# What you need to do
Your response should contain every record below, copied exactly.

------------------------------------------------

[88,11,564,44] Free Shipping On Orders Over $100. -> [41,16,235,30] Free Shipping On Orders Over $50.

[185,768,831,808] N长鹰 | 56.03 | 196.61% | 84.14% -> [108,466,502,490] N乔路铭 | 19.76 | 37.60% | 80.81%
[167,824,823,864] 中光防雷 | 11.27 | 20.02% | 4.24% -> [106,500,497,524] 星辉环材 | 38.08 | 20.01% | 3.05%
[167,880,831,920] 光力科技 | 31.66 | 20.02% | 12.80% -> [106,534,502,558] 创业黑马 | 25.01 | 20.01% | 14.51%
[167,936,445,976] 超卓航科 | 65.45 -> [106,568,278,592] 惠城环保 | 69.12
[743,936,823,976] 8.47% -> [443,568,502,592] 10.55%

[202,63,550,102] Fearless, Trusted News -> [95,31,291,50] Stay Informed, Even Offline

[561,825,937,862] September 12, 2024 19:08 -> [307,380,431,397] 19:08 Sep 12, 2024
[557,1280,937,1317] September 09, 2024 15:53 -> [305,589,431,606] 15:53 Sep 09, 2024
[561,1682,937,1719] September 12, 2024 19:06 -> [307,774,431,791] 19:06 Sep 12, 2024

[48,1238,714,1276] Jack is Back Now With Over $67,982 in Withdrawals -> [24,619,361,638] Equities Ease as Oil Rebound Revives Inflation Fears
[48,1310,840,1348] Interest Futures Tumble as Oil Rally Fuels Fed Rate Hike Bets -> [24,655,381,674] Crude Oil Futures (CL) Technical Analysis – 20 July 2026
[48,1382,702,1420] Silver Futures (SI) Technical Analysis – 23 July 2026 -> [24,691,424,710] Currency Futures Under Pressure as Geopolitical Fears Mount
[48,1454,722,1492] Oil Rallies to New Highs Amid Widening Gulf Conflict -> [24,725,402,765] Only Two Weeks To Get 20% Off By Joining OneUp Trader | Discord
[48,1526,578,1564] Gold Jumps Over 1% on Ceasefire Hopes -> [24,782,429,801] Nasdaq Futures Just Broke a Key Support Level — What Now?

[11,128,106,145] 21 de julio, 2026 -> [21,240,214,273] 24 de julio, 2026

------------------------------------------------

# Response below
[88,11,564,44] Free Shipping On Orders Over $100. -> [41,16,235,30] Free Shipping On Orders Over $50.

[185,768,831,808] N长鹰 | 56.03 | 196.61% | 84.14% -> [108,466,502,490] N乔路铭 | 19.76 | 37.60% | 80.81%
[167,824,823,864] 中光防雷 | 11.27 | 20.02% | 4.24% -> [106,500,497,524] 星辉环材 | 38.08 | 20.01% | 3.05%
[167,880,831,920] 光力科技 | 31.66 | 20.02% | 12.80% -> [106,534,502,558] 创业黑马 | 25.01 | 20.01% | 14.51%
[167,936,445,976] 超卓航科 | 65.45 -> [106,568,278,592] 惠城环保 | 69.12
[743,936,823,976] 8.47% -> [443,568,502,592] 10.55%

[202,63,550,102] Fearless, Trusted News -> [95,31,291,50] Stay Informed, Even Offline

[561,825,937,862] September 12, 2024 19:08 -> [307,380,431,397] 19:08 Sep 12, 2024
[557,1280,937,1317] September 09, 2024 15:53 -> [305,589,431,606] 15:53 Sep 09, 2024
[561,1682,937,1719] September 12, 2024 19:06 -> [307,774,431,791] 19:06 Sep 12, 2024

[48,1238,714,1276] Jack is Back Now With Over $67,982 in Withdrawals -> [24,619,361,638] Equities Ease as Oil Rebound Revives Inflation Fears
[48,1310,840,1348] Interest Futures Tumble as Oil Rally Fuels Fed Rate Hike Bets -> [24,655,381,674] Crude Oil Futures (CL) Technical Analysis – 20 July 2026
[48,1382,702,1420] Silver Futures (SI) Technical Analysis – 23 July 2026 -> [24,691,424,710] Currency Futures Under Pressure as Geopolitical Fears Mount
[48,1454,722,1492] Oil Rallies to New Highs Amid Widening Gulf Conflict -> [24,725,402,765] Only Two Weeks To Get 20% Off By Joining OneUp Trader | Discord
[48,1526,578,1564] Gold Jumps Over 1% on Ceasefire Hopes -> [24,782,429,801] Nasdaq Futures Just Broke a Key Support Level — What Now?

[11,128,106,145] 21 de julio, 2026 -> [21,240,214,273] 24 de julio, 2026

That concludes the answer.